Bessere Koordination von Entwicklungshilfe und Militäreinsatz

Bei seinem Einsatz in Afghanistan will Schweden die Zusammenarbeit zwischen Entwicklungshilfe und den militärischen Bemühungen verbessern. Zu diesem Zweck sollen nun vier zivile, so genannte Entwicklungsratgeber ihre Arbeit in Mazar-i-Sharif aufnehmen, um die dort stationierte Truppe zu unterstützen.

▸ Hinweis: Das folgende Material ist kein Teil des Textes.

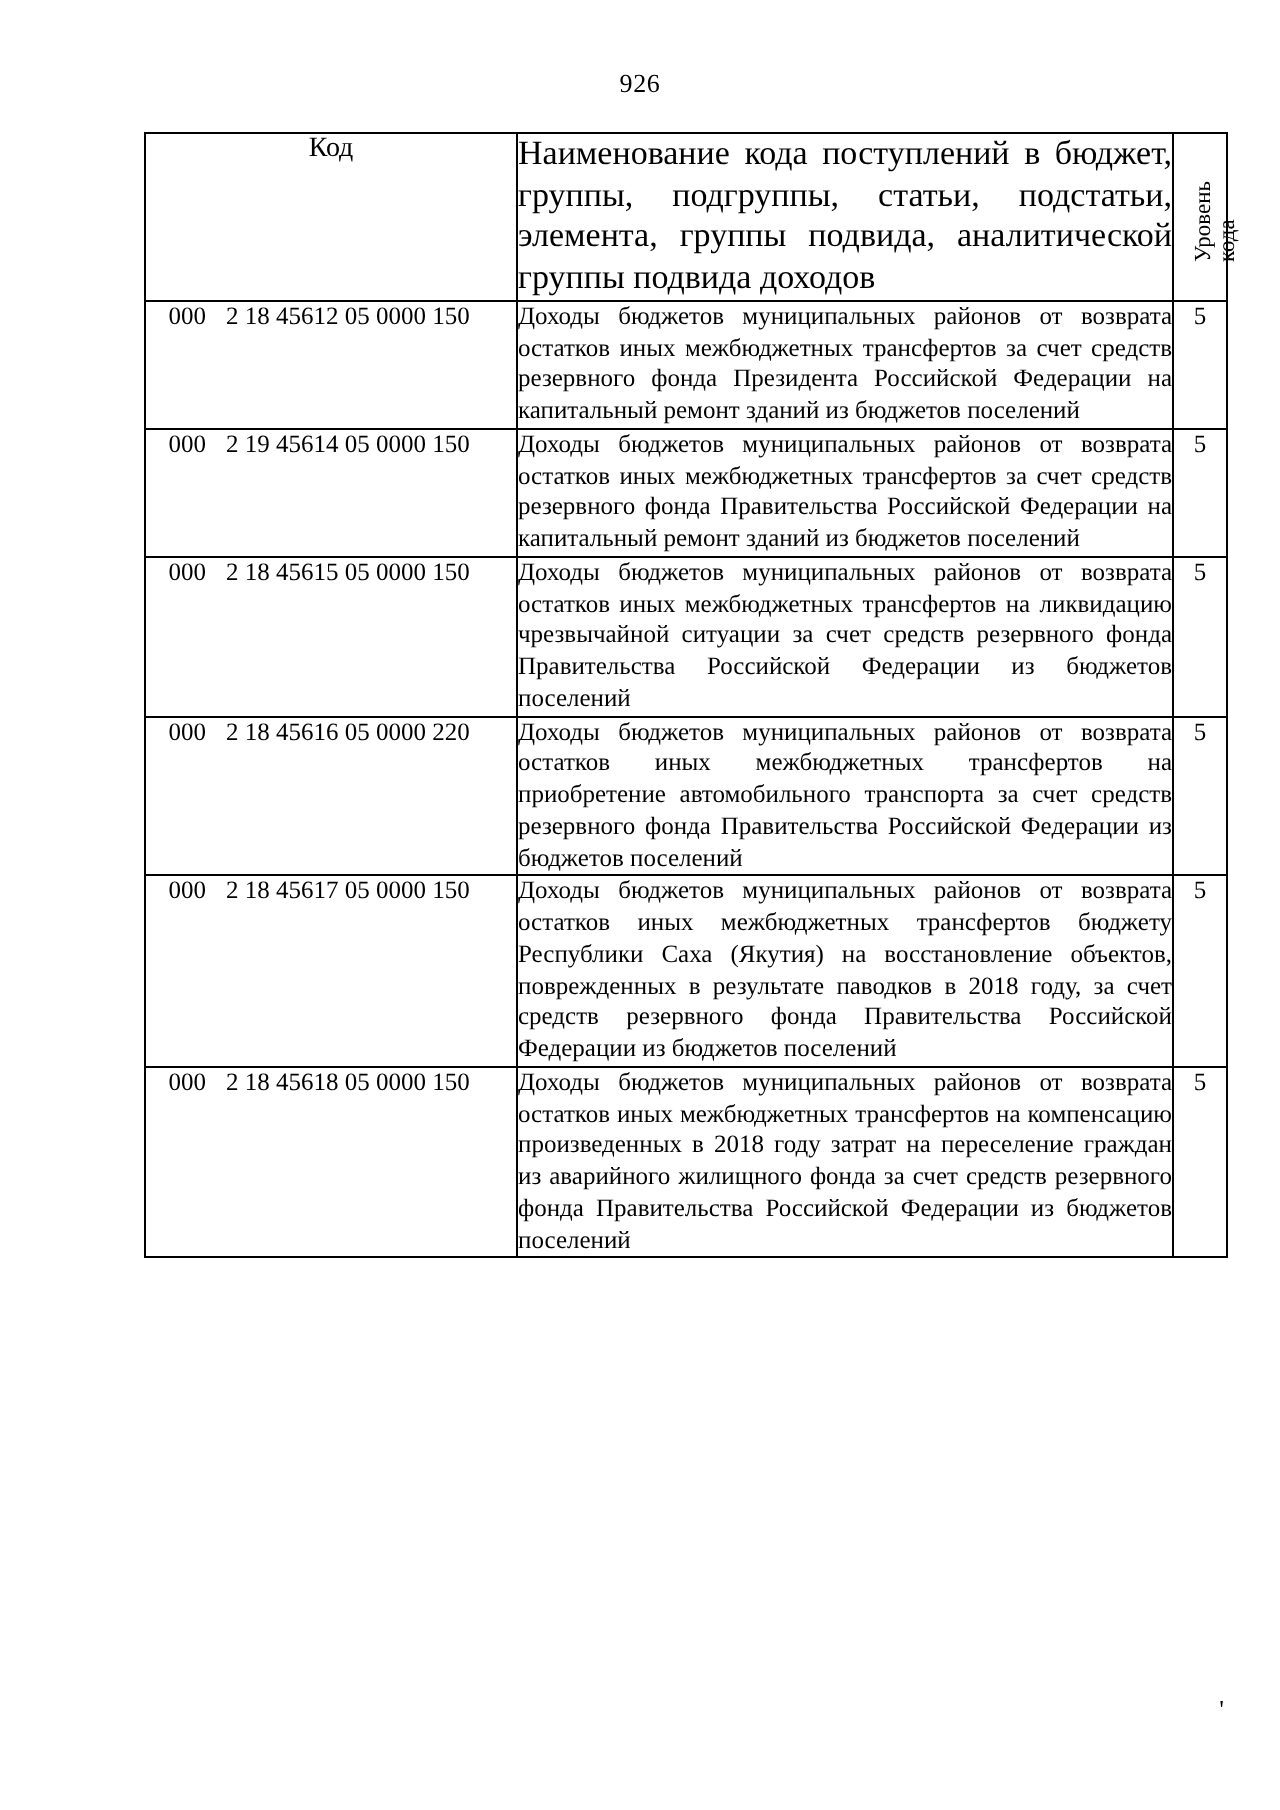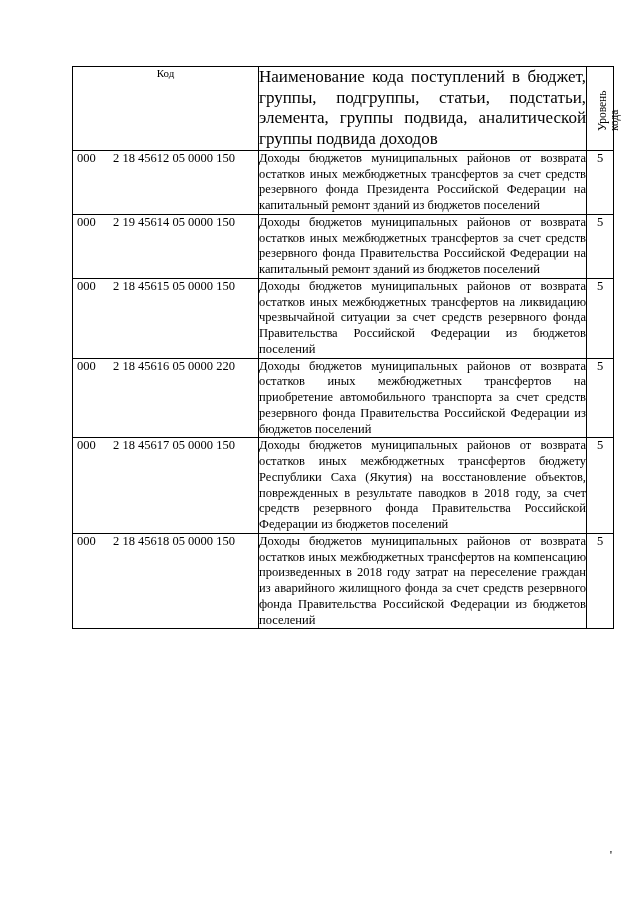--- a/index.html
+++ b/index.html
@@ -44,21 +44,21 @@
   table.doc td, table.doc th {
     border: 1px solid #000000;
     vertical-align: top;
     padding: 0;
   }
   
   .hdr-code {
     width: 185px;
     text-align: center;
     vertical-align: middle;
-    font-size: 11px;
+    font-size: 14px;
     padding: 6px 4px 8px 4px;
     height: 70px;
   }
   .hdr-name {
     width: 327px;
     font-size: 17px;
     line-height: 1.22;
     padding: 5px 6px 6px 6px;
     text-align: justify;
     text-justify: inter-word;
@@ -93,21 +93,21 @@
     font-size: 12.5px;
     padding: 5px 4px 4px 4px;
     white-space: nowrap;
   }
   .code-inner {
     display: flex;
     justify-content: flex-start;
     gap: 10px;
     padding-left: 4px;
   }
-  .code-zero { width: 26px; }
+  .code-zero { width: 26px; text-align: right; }
   .cell-name {
     font-size: 12.5px;
     line-height: 1.26;
     padding: 5px 6px 5px 6px;
     text-align: justify;
     text-justify: inter-word;
     margin-top: 48px;
   }
   .cell-level {
     font-size: 12.5px;
@@ -120,20 +120,21 @@
     bottom: 42px;
     font-size: 13px;
     color: #000;
   }
 </style>
 </head>
 <body>
 
 <div class="page">
 
+  <div class="page-number">926</div>
 
   <div class="table-wrap">
     <table class="doc">
       <tbody>
         <tr>
           <td class="hdr-code">Код</td>
           <td class="hdr-name">Наименование кода поступлений в бюджет, группы, подгруппы, статьи, подстатьи, элемента, группы подвида, аналитической группы подвида доходов</td>
           <td class="hdr-level">
             <div class="vert-label">
               <span class="vl1">Уровень</span>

Gegenüber Sveriges Radio International begründete Entwicklungshilfeministerin Gunilla Carlsson diesen Schritt:

„Viele der mit Abstand ärmsten Menschen leben in Ländern, in denen Krieg herrscht oder geherrscht hat. Deshalb ist es an uns, Wege zu finden, wie wir dem Land Sicherheit bringen können. Genauso wichtig ist es, die Entwicklung voranzutreiben, indem wir Demokratie befördern, einen Rechtsstaat und Infrastruktur aufbauen, und für Jobs und damit Wirtschaftswachstum sorgen. Diese Dinge müssen Hand in Hand gehen.”

Weiter betonte die Entwicklungshilfeministerin, es sei höchste Zeit, die Berührungsängste abzulegen. Es sei nicht sinnvoll, den militärischen Einsatz vom Entwicklungshilfeeinsatz weiter strikt zu trennen.

Derzeit hat Schweden knapp 400 Soldaten im Norden Afghanistans stationiert. Sie sind Teil der Nato-geführten Sicherheits- und Aufbaumission ISAF.